Because art can do things. At its most basic, it can offer a respite from the humdrum routine of everyday life, lifting us out of ourselves by inviting us to experience something out of the ordinary. But at its best, it is incredibly ambitious. It prompts us to think about life’s bigger questions, shows us our preconceptions and challenges assumptions we might never have known we had → see O. And when it works it can be tremendous, appealing to our emotions and tapping into a shared consciousness among people with differing life experiences.
In an era when conflicts can escalate so quickly and political thinking can be so polarized and entrenched, art can offer an opportunity to question, provoke and imagine; it can stimulate debate and encourage conversation with others. It is able to do so precisely because it does not prescribe one point of view, but allows for multiple meanings to emerge → see K. In showing us that things can be approached from many different perspectives, art, by its very nature, challenges the status quo. It shows that things don’t have to be the way they are, and this makes art a driving force for change → see R.

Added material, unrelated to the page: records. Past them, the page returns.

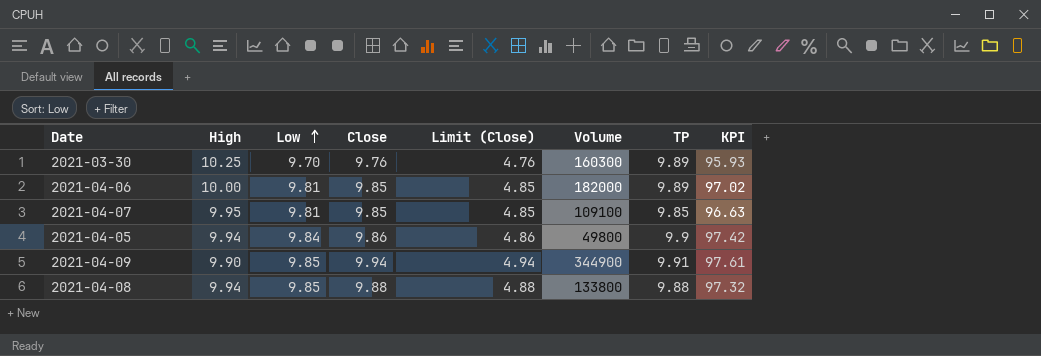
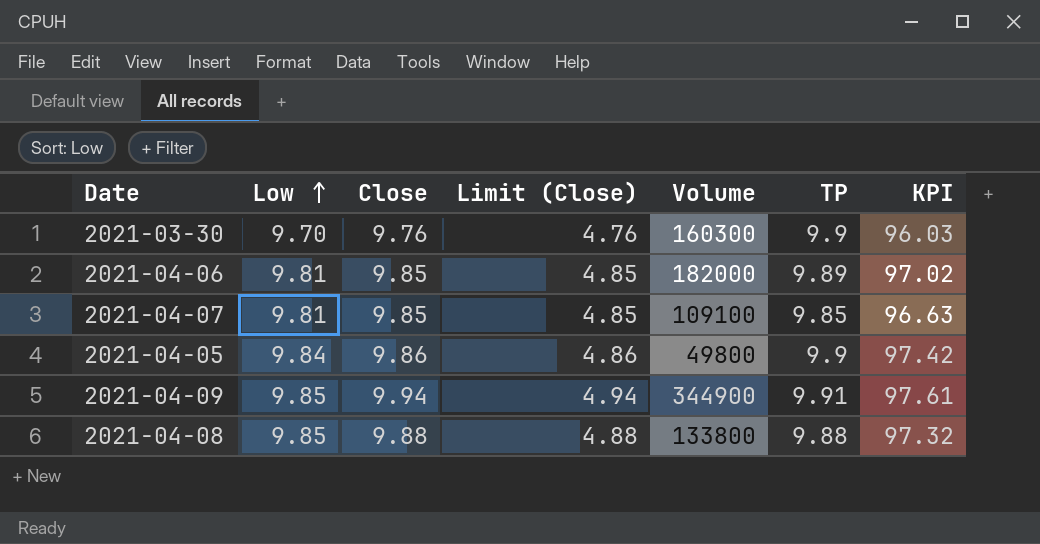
column High | position: 2 -> none
2021-03-30 | TP: 9.89 -> 9.9
2021-03-30 | KPI: 95.93 -> 96.03

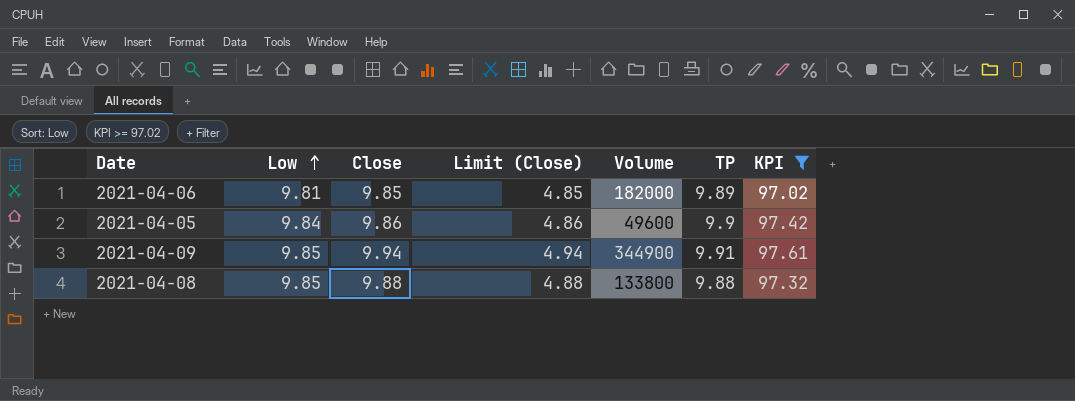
filter: none -> KPI >= 97.02
2021-04-05 | Volume: 49800 -> 49600

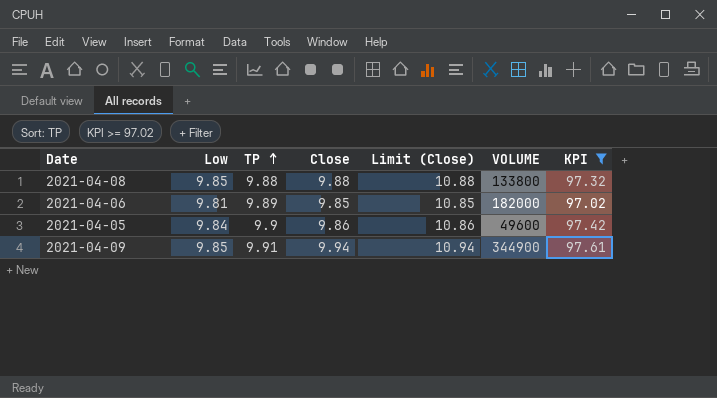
row order: Low ascending -> TP ascending
column TP | position: 6 -> 3
column Limit (Close) | formula: [Close] - 5 -> [Close] + 1
column name: Volume -> VOLUME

Like our contemporary world, today’s art is not fixed, but always shifting and growing. Contemporary art articulates our present. It offers us an opportunity to process our experience alongside today’s artists and make sense of today’s world with them → see Y. Describing her role as an artist, the photographer Catherine Opie, known for her images of the communities and landscapes of contemporary America, explained: ‘One of the reasons that I have been driven to the idea of creating moments of representation of my time is not only finding myself within that, it’s also this unbelievable human need.’
Like our contemporary world, today’s art is not fixed, but always shifting and growing. Contemporary art articulates our present.
It is this ceaseless drive to question and to understand that makes great artists so inspiring and fascinating. For virtually any artist who survives the tests of the art world, making art is a compulsion, a way of making sense. Whether their motivations come from working through personal experiences, or their goals are more outward-looking and political, making art takes courage. At the end of the day, to make an artwork is to put a piece of yourself out into the world, at the risk of judgment, and to proclaim your thoughts as worthy of attention. Making art is about embarking on a course of action without knowing quite where it will end up, without fear of failure or any guarantee of reward. That takes guts. It is these risk-takers to whom we owe all the extraordinary art that inspires us. So as we set out on this journey through the art world, let’s not forget the words of legendary art historian E. H. Gombrich: ‘There is no such thing as art. There are only artists.’
ALTHOUGH WE THINK OF ART as the creation of an artist, the truth is, it often takes hundreds of people to make art happen. Yes, it’s the artist who generates the idea, but bringing those ideas to fruition and to an audience involves a whole host of people along the way.
Take the work of Ghanaian artist El Anatsui, for example. Anatsui is well known for his large-scale sculpted metal wall-sculptures, created using thousands of bottle caps sourced from local recycling stations. At his studio in Nsukka, Nigeria, Anatsui works with an extensive team of assistants to fold, crumple, crush and carefully stitch the bottle caps together into intricate and colourfully patterned sculptural hangings.
As a matter of principle, Anatsui does not provide installation instructions, so these works take on radically new shapes with each installation. There isn’t any one particular way each of his works should be installed; rather they can respond to the particularities of the space in which they are exhibited. In one venue, they may be hung from the wall, in another folded or placed on the ground; once, some works were even draped over a hedge when they were shown in a garden. These decisions of display will be taken in tandem with the installation team, which includes curators and conservators who can advise on optimal ways to show the work → see J, → see T. Lifting these heavy and delicate wall-hangings requires a team of trained art handlers, as well as a few scissor lifts. Achieving the rippled effect of drapery is a complex process involving technicians schooled in a special system of supports and fixtures. And let’s not forget all the staff at the museum where the work is shown → see Q and at the galleries who make the sales to fund its production → see N.
At the end of the day, it’s all about teamwork. Whether the artist works alone with a paintbrush or with a production crew to make an idea come alive, there’s no escaping the fact that it takes an entire art world to share it with everybody else.